**WHAT THIS TASK INVOLVES:**
Would you transcribe word for word every line from the one containing "discount: 5% = 165.27 -> 5% = 166.57" to the end of the data, both ends included, and leave out the rest?

--

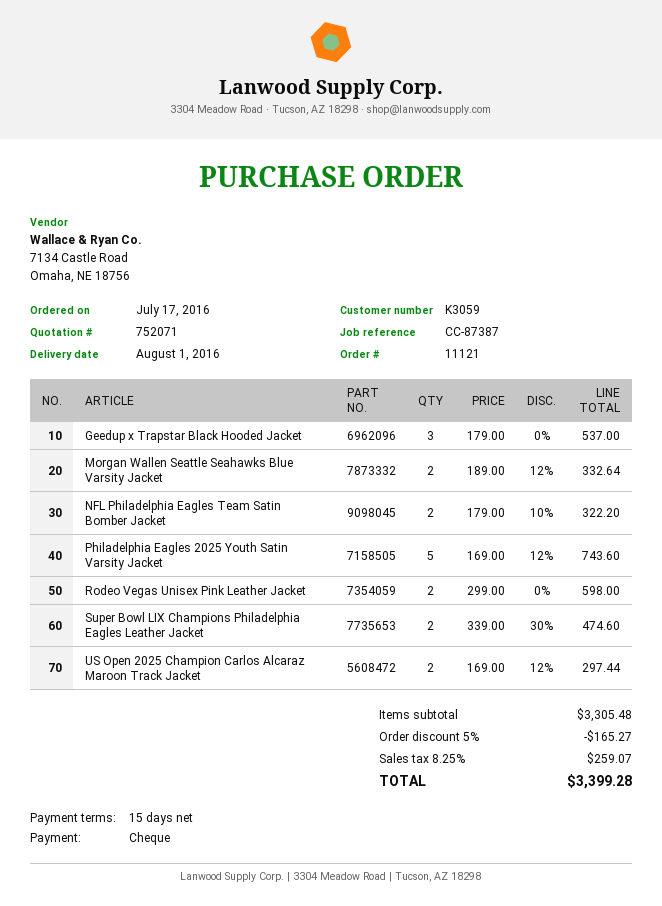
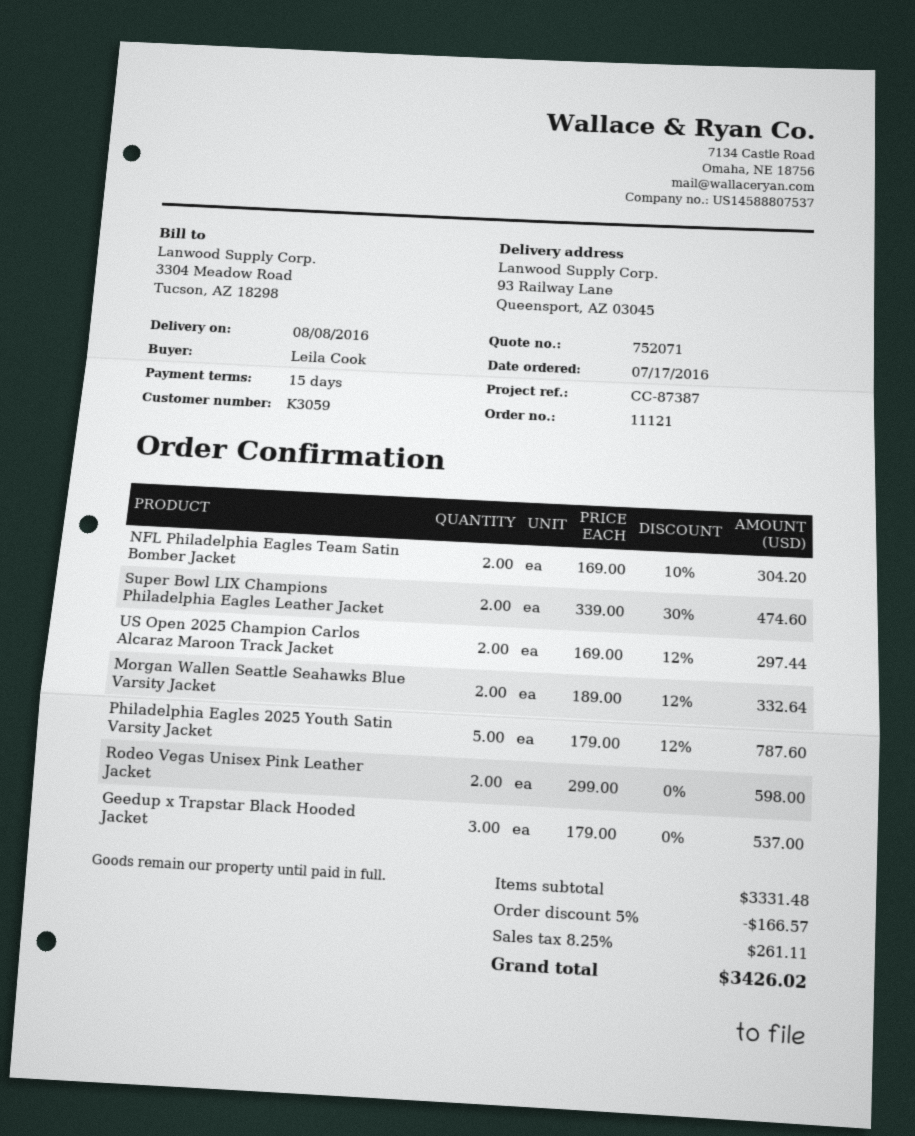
delivery date: 2016-08-01 -> 2016-08-08
NFL Philadelphia Eagles Team Satin Bomber Jacket: 2 x 179.00 - 10% = 322.20 -> 2 x 169.00 - 10% = 304.20
Philadelphia Eagles 2025 Youth Satin Varsity Jacket: 5 x 169.00 - 12% = 743.60 -> 5 x 179.00 - 12% = 787.60
subtotal: 3305.48 -> 3331.48
discount: 5% = 165.27 -> 5% = 166.57
tax: 8.25% = 259.07 -> 8.25% = 261.11
total: 3399.28 -> 3426.02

--

**EXERCISE RESULT:**
discount: 5% = 165.27 -> 5% = 166.57
tax: 8.25% = 259.07 -> 8.25% = 261.11
total: 3399.28 -> 3426.02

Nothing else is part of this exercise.